#### TASK REQUIREMENTS
Copy out exactly each line from the line with "Pizza Koni (vegan): 2" through the last line of the material below.

*** EXERCISE INPUTS Section Begins ***

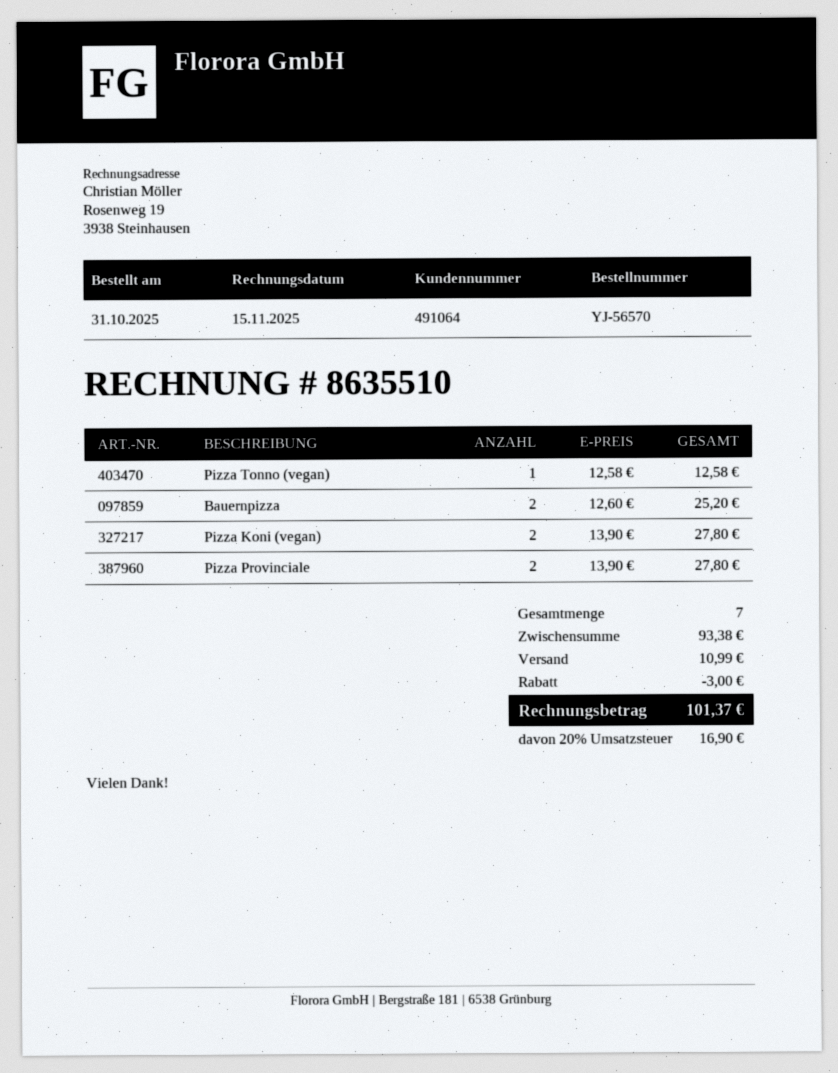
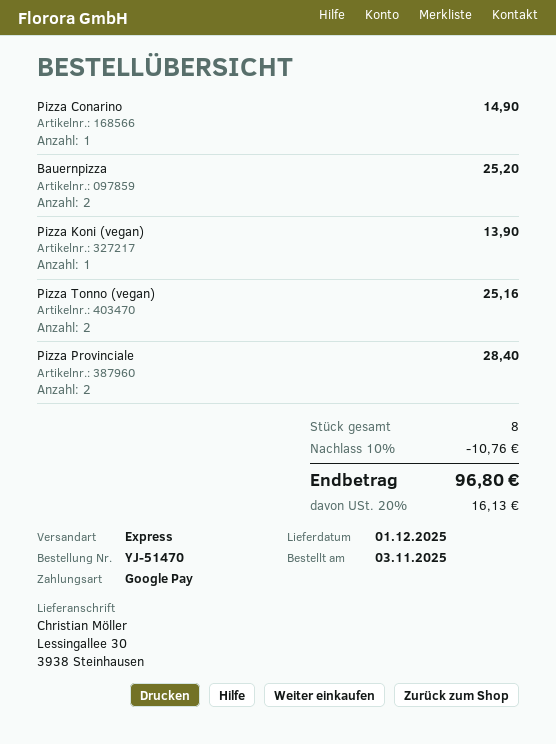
order number: YJ-56570 -> YJ-51470
order date: 2025-10-31 -> 2025-11-03
Pizza Tonno (vegan): 1 for 12.58 -> 2 for 25.16
Pizza Koni (vegan): 2 for 27.80 -> 1 for 13.90
Pizza Provinciale: 2 for 27.80 -> 2 for 28.40
Pizza Conarino: none -> 1 for 14.90
total quantity: 7 -> 8
discount: 3.00 -> 10.76
shipping: 10.99 -> none
tax: 20% = 16.90 -> 20% = 16.13
total: 101.37 -> 96.80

*** EXERCISE INPUTS Section Ends ***

#### OUTPUT
Pizza Koni (vegan): 2 for 27.80 -> 1 for 13.90
Pizza Provinciale: 2 for 27.80 -> 2 for 28.40
Pizza Conarino: none -> 1 for 14.90
total quantity: 7 -> 8
discount: 3.00 -> 10.76
shipping: 10.99 -> none
tax: 20% = 16.90 -> 20% = 16.13
total: 101.37 -> 96.80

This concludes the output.